# Chatnite - Mon. June 19/00



## weener (Aug 15, 2000)

Hi Everyone:How is everyone doing today? For all you dads out there how was your Father's Day? I was at the donut shop today and saw all these kids buying their dads coffee and donuts, it was so cute. I didn't eat any donuts, (honestly), but I did have a tea biscuit.Anyways, just wondering if anyone is interested in chatting tomorrow night. I'll try to log on between 9:30 and l0:00 p.m. (eastern time).

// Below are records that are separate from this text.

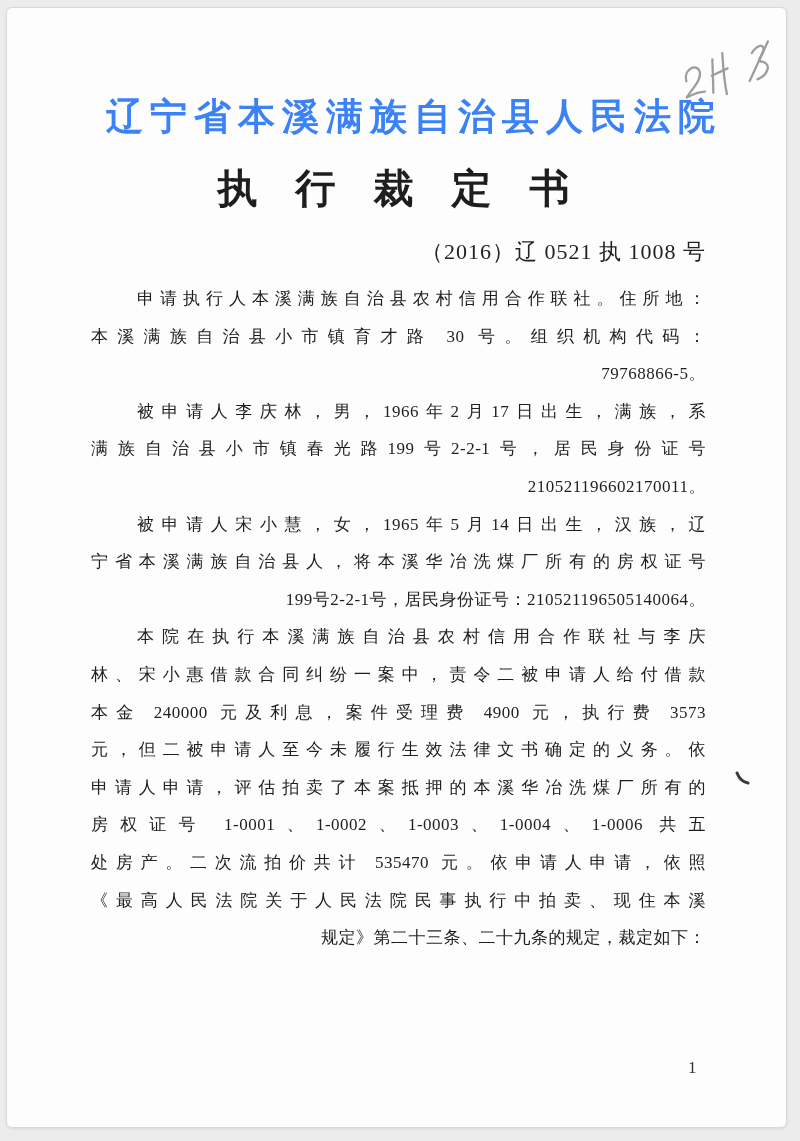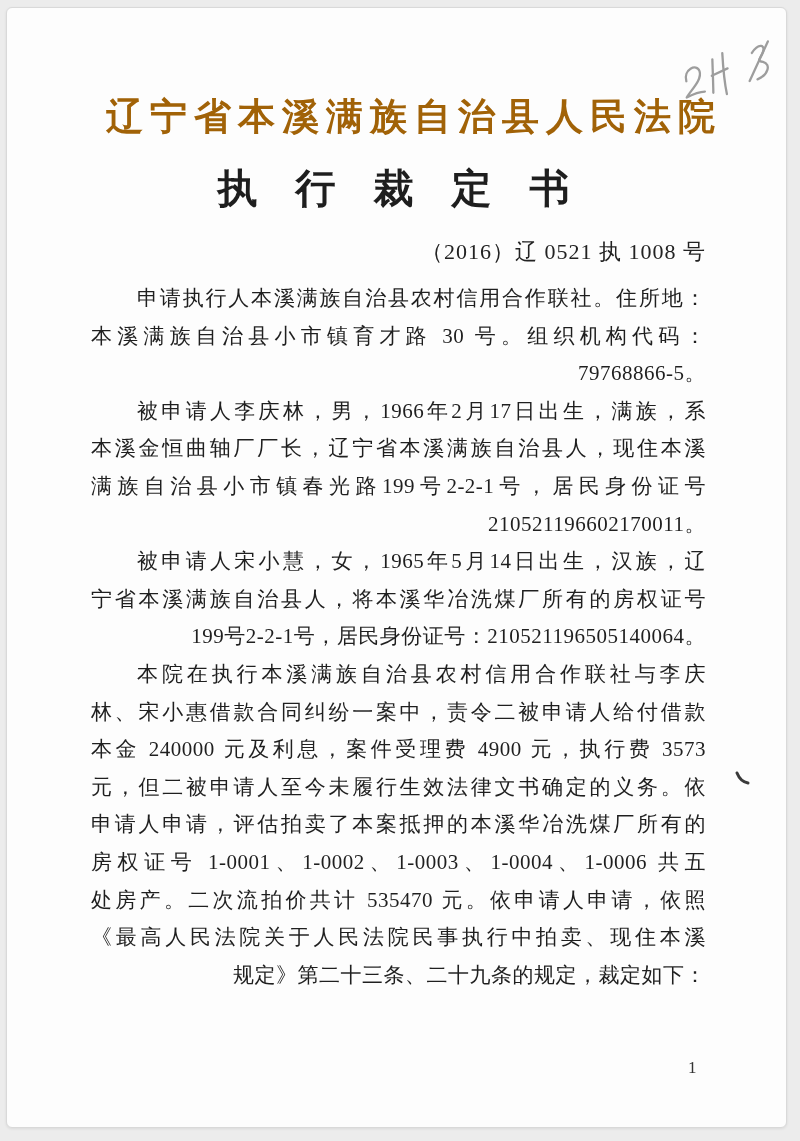--- a/index.html
+++ b/index.html
@@ -37,7 +37,7 @@
     text-align: center;
     font-size: 37px;
     font-weight: bold;
-    color: #a16207;
+    color: #3b82f6;
     letter-spacing: 7px;
     padding-left: 7px;
     box-sizing: border-box;

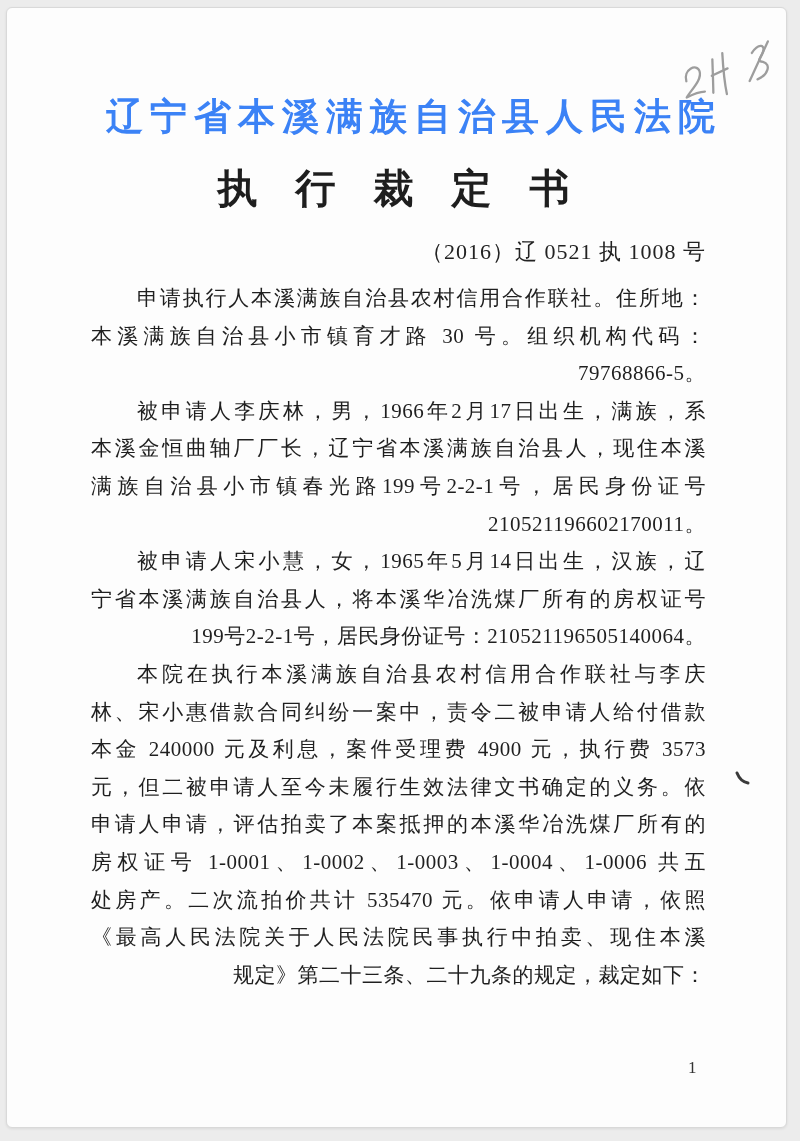--- a/index.html
+++ b/index.html
@@ -73,7 +73,7 @@
     top: 272px;
     left: 84px;
     right: 80px;
-    font-size: 21px;
+    font-size: 17px;
     color: #1f1f1f;
   }
   .line {

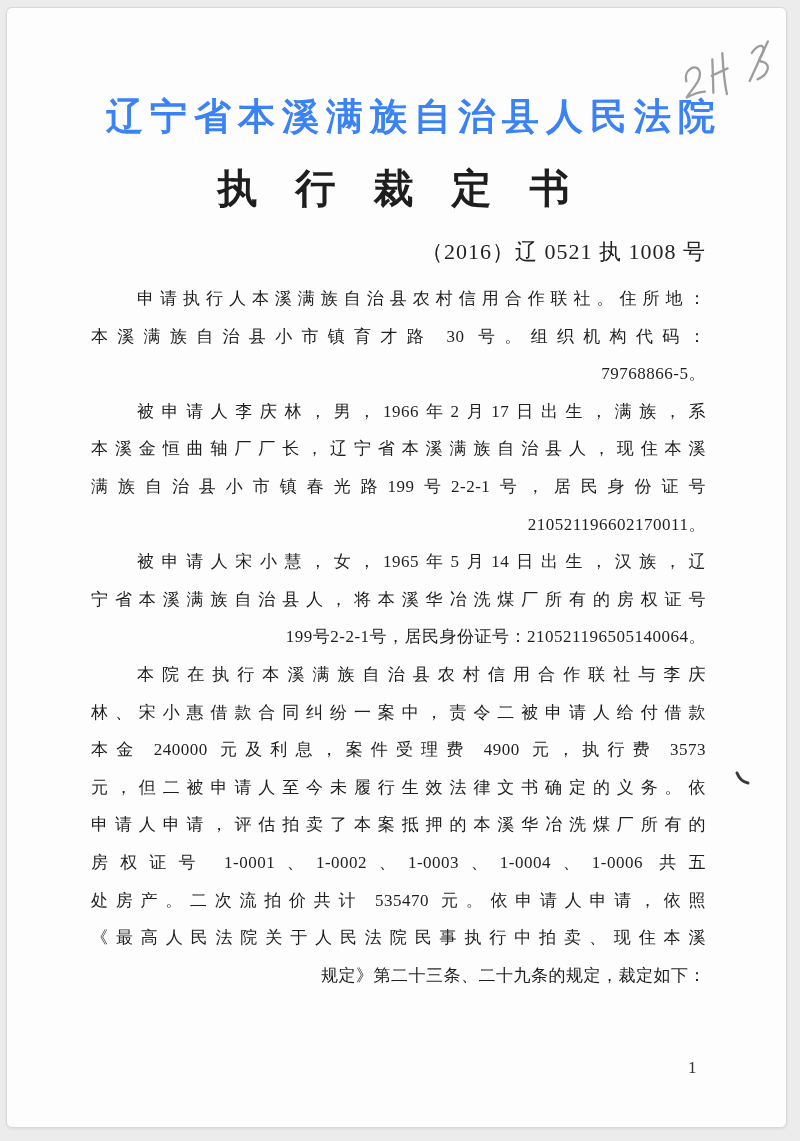--- a/index.html
+++ b/index.html
@@ -143,7 +143,6 @@
         <div class="line j">本溪满族自治县小市镇育才路 30 号。组织机构代码：</div>
         <div class="line">79768866-5。</div>
         <div class="line j ind">被申请人李庆林，男，1966年2月17日出生，满族，系</div>
-        <div class="line j">本溪金恒曲轴厂厂长，辽宁省本溪满族自治县人，现住本溪</div>
         <div class="line j">满族自治县小市镇春光路199号2-2-1号，居民身份证号</div>
         <div class="line">210521196602170011。</div>
         <div class="line j ind">被申请人宋小慧，女，1965年5月14日出生，汉族，辽</div>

Hope to see you there.Any


----------



## Guest (Jun 19, 2000)

tomorrow night sounds good for a chat session around 9:30 pm on mon.Talk to you then.


----------



## geomv (Aug 9, 1999)

hi all,I hope to be able to come and chat tomorrow night. The way things are going with everyone else in the family I may have the flu. So far 3 grandkids and my daughter have had it since friday. My 7-year old grandson came over to spend the night last night and at 11:00 p.m. he started throwing up. I had to do 3 loads of laundry then and didn't get to bed til 2:30a.m. this morning. My daughter is 12 weeks pregnant. She started throwing up this afternoon just as we were starting dinner. I sure hope she's better tomorrow. My one-year old grandson had it on Fri. I had my flu shot last fall so hopefully, I'll be ok. Hope to see you tomorrow night.


----------



## Guest (Jun 19, 2000)

Hi weener - I am new but would love to meet you all tonight on line - will try and make it between 9 and 10 p.m. - hope everyone is thereStacey


----------



## weener (Aug 15, 2000)

Hi Stacey, Geomv & Sea:Great! I'll see you tonight. Geomv, I'm sorry to hear that your family has the flu. This darn thing must be making another round. I know a lot of people who have come down with the flu too. It must be the weather. It's been extremely hot one day and then rainy and cool the next. Can't keep up with the weather. I hope that you are doing good and won't catch it. See ya later.


----------